I thought remove was quivalent to unlink on a file, and equivalent to rmdir on a directory.
Although remove failed on AT&T System V R. 3.1 and on Borland C++ 4.0 that is not the issue here.

It seems that I failed to explain the issue correctly.

If you call remove() on a file name in any directory, and said file happens to be a link to another file, it will not be removed. If you call unlink() it will remove that file.

On the other hand, if a given file in a directory is the source file for a series of links, calling remove() on this file will only remove the source file, leaving all the links intact but pointing to nowhere!
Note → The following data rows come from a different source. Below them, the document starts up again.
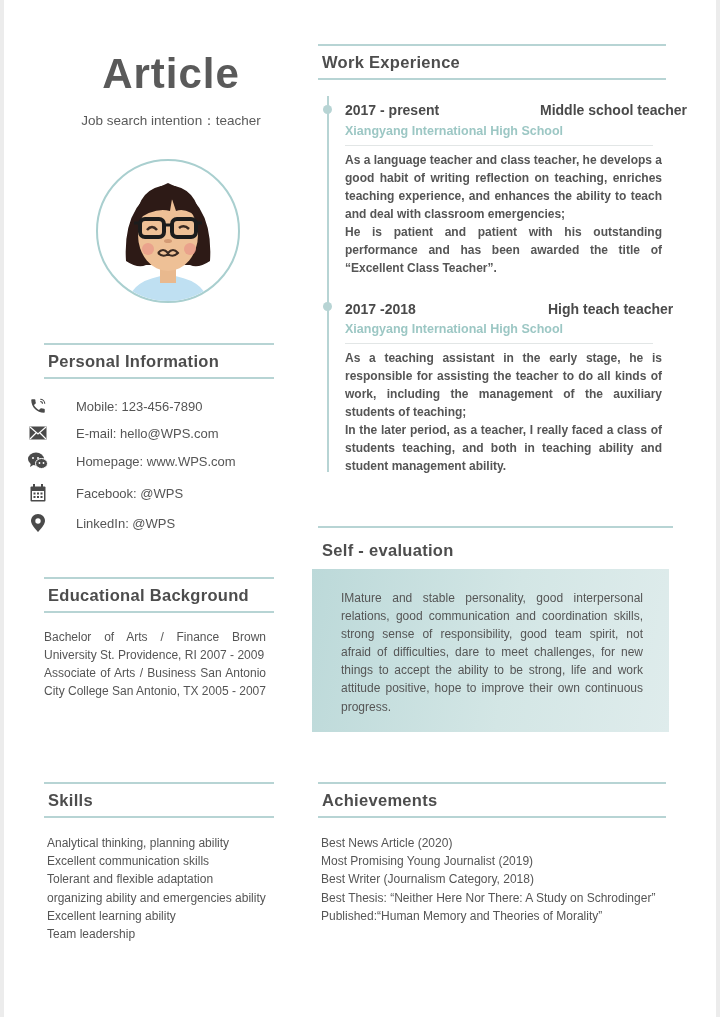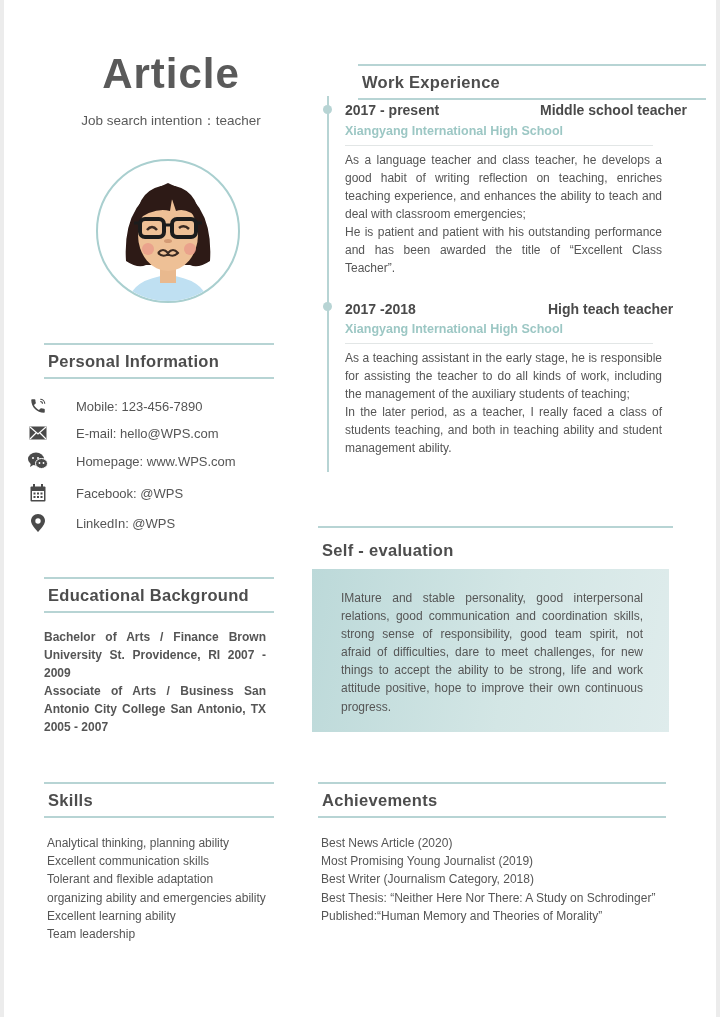"Work Experience" div.sec-head { margin-left: 40px -> none; top: 64px -> 44px }
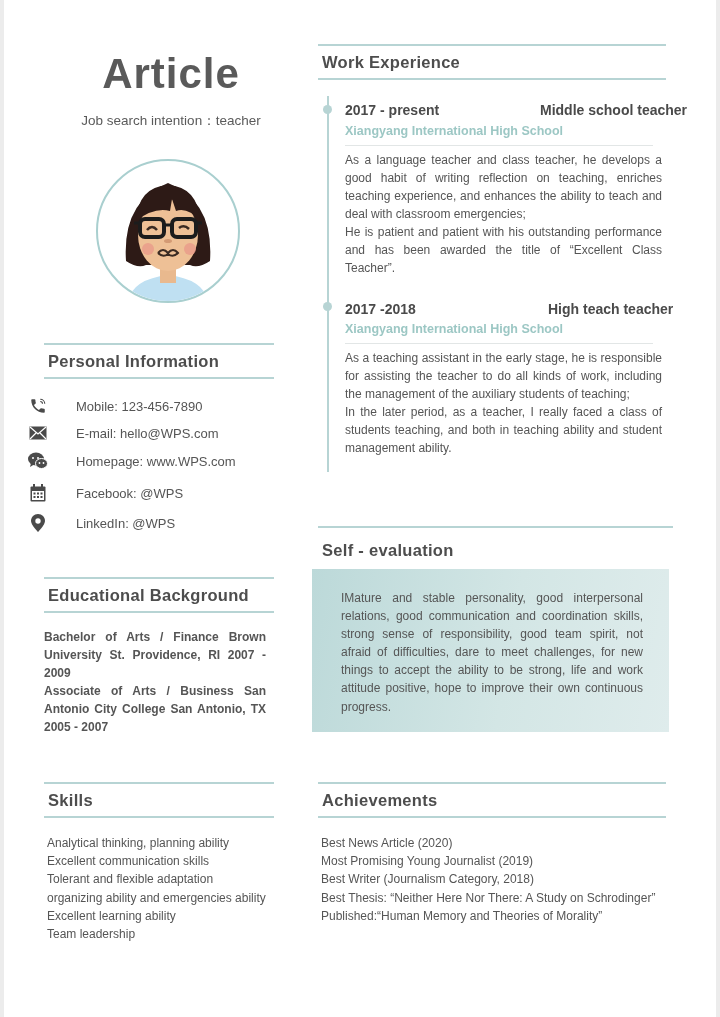"As a language teacher and" .job-desc { font-weight: none -> bold }
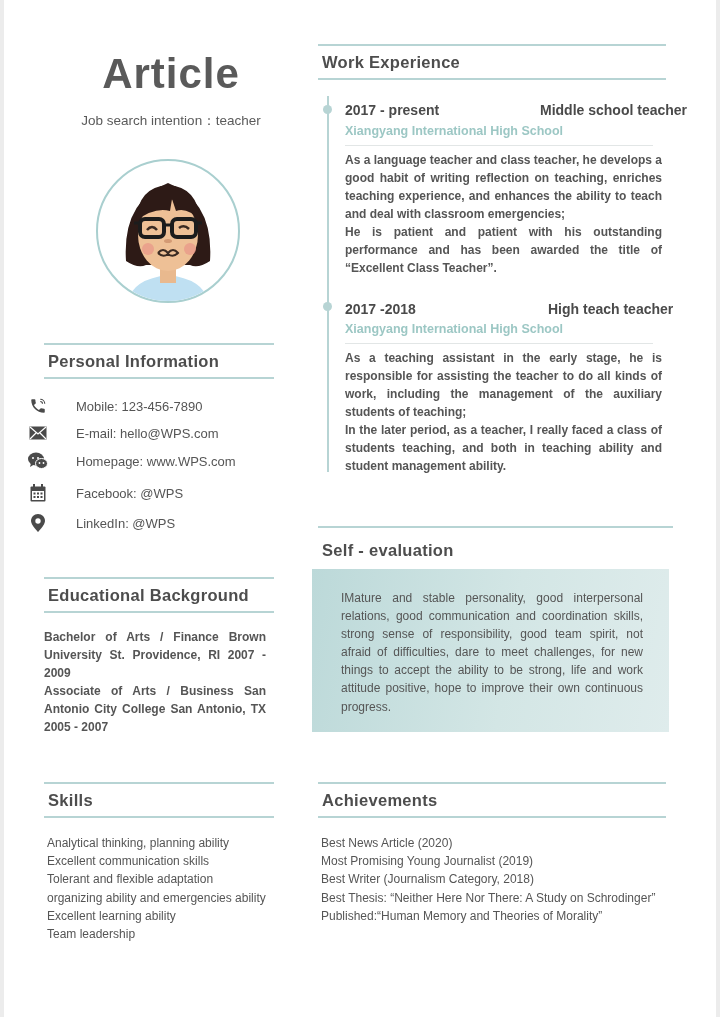"Bachelor of Arts / Finance" .edu p { font-weight: bold -> none }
The behavior for unlink() and remove() is as follows:

Calling unlink() on a file name that is a link to a source file will remove the link file name from the file system.

Calling unlink() on a file name that is a physical file to which other files may (or may not ) be linked to, will remove the physical file and all links to that file.

Calling remove() on a file name that is a link to another file will fail and will not remove the link from the file system.

Calling remove on a physical file that has linked files to it will remove the physical file, but not the links, creating potential problems for other applications.

In general it is recomended that you use unlink(), rather than remove() unless you take into account the behaviour described above and take appropiate action to control the possible side effects.
unlink therfore, is not equivalent to remove, its only similar.

Using a Win95/NT analogy (which doesn't work on 95/NT :-)), links are the equivalent of shortcuts, calling remove() to delete a shortcut is not allowed in UNIX. Calling unlink() to remove the original file, deletes the original file and all shortcuts to it. Etc.

Hope this clarifies the issue.
I suppose the issue then is which behavior is equivalent to the 'remove(filename)'
function that jfbeaulieu wanted.
But my understanding was that the standard POSIX unlink() on a multiply linked file
would remove the named link, leaving all other links intact.
(unless you're talking about symbolic links, rather than hard links)
This is identical to the behavior of remove().
It sounds like your AT&T System V R. 3.1 is neither POSIX nor ANSI conforming.
If jfbeaulieu needs information on a non-conforming system,
we will need to know what system that is before we can answer.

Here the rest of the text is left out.